● **Work order**
Pull every "band" line out of the data below.

● **Data records**
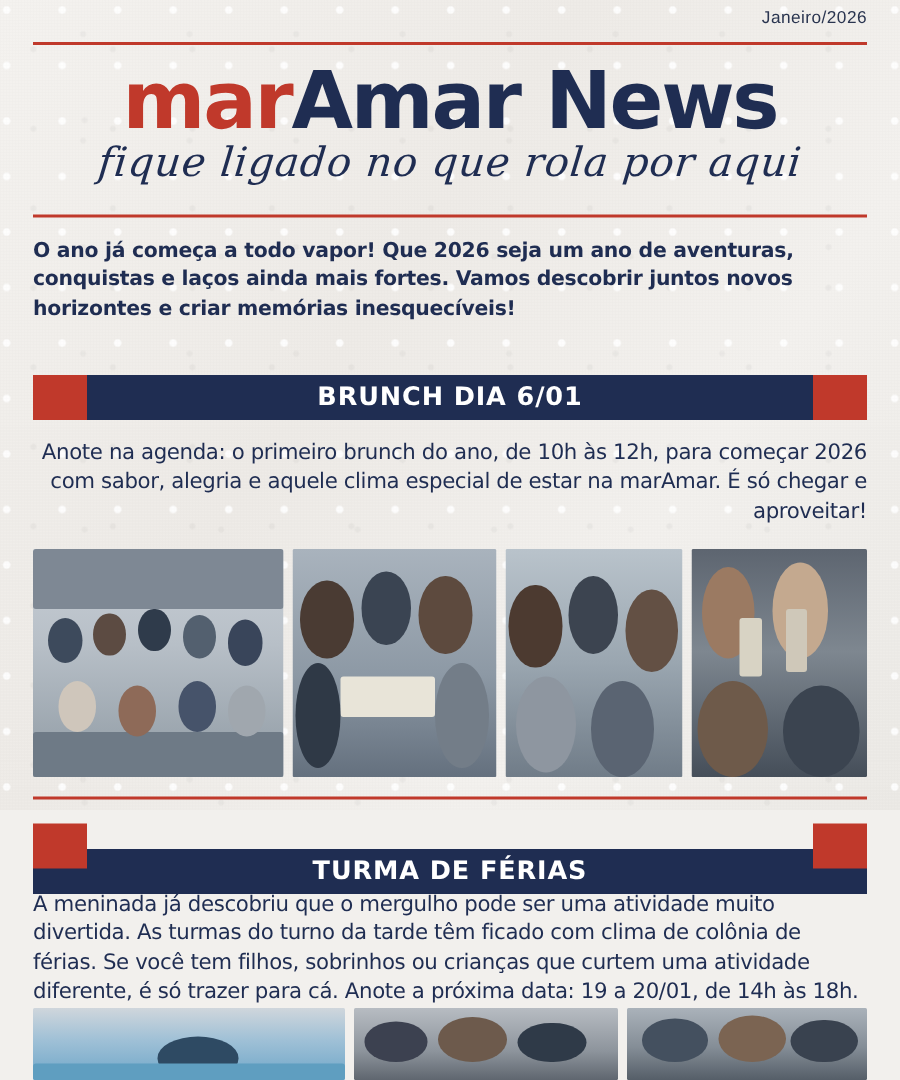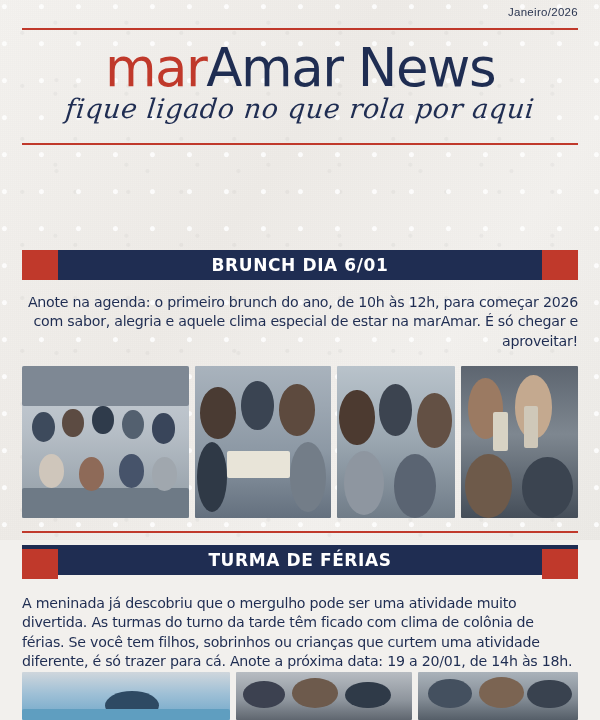--- a/index.html
+++ b/index.html
@@ -68,7 +68,7 @@
   }
   .masthead .title {
     font-family: "DejaVu Sans", sans-serif;
-    font-weight: normal;
+    font-weight: bold;
     font-size: 53px;
     letter-spacing: -1.5px;
     line-height: 1.04;

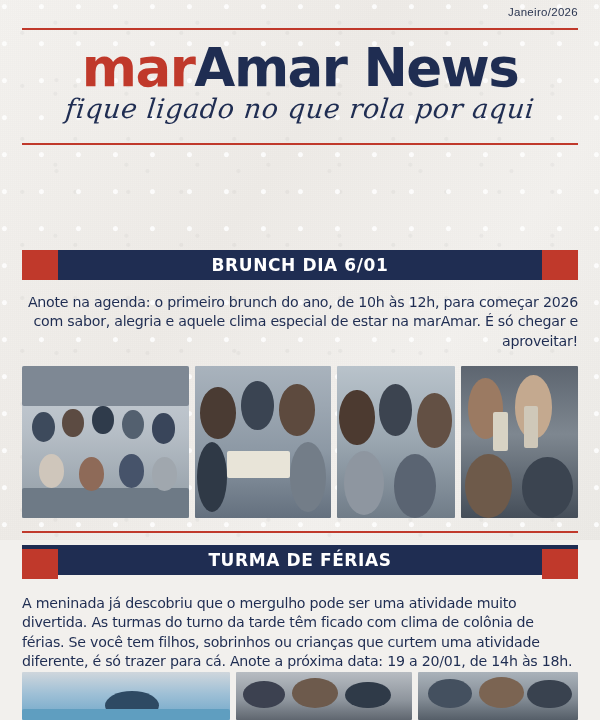--- a/index.html
+++ b/index.html
@@ -213,6 +213,7 @@
 
   <div class="sep-line"></div>
 
+  <div class="intro">O ano já começa a todo vapor! Que 2026 seja um ano de aventuras, conquistas e laços ainda mais fortes. Vamos descobrir juntos novos horizontes e criar memórias inesquecíveis!</div>
 
   <div class="band brunch">
     <span>BRUNCH DIA 6/01</span>

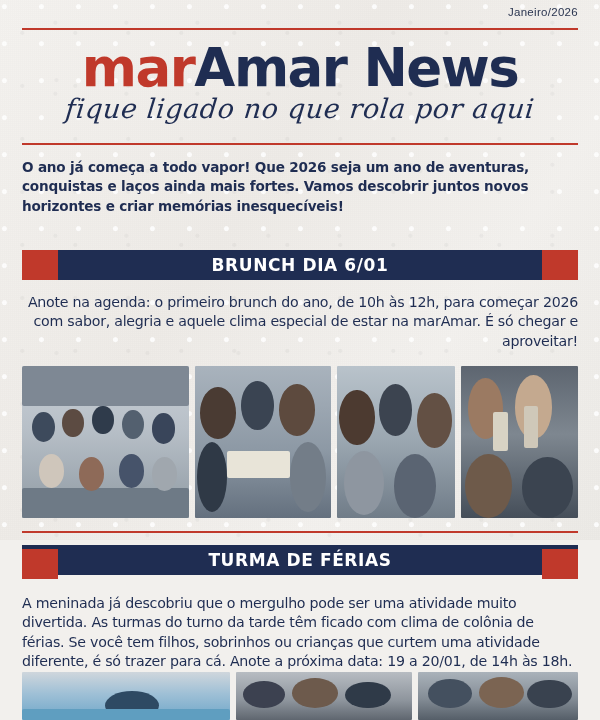--- a/index.html
+++ b/index.html
@@ -123,7 +123,7 @@
     letter-spacing: 0.6px;
   }
   .band.brunch { top: 250px; }
-  .band.ferias { top: 545px; }
+  .band.ferias { top: 566px; }
 
   .band-accent {
     position: absolute;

● **Final answer**
   <div class="band brunch">
   .band.brunch { top: 250px; }
-  .band.ferias { top: 545px; }
+  .band.ferias { top: 566px; }
   .band-accent {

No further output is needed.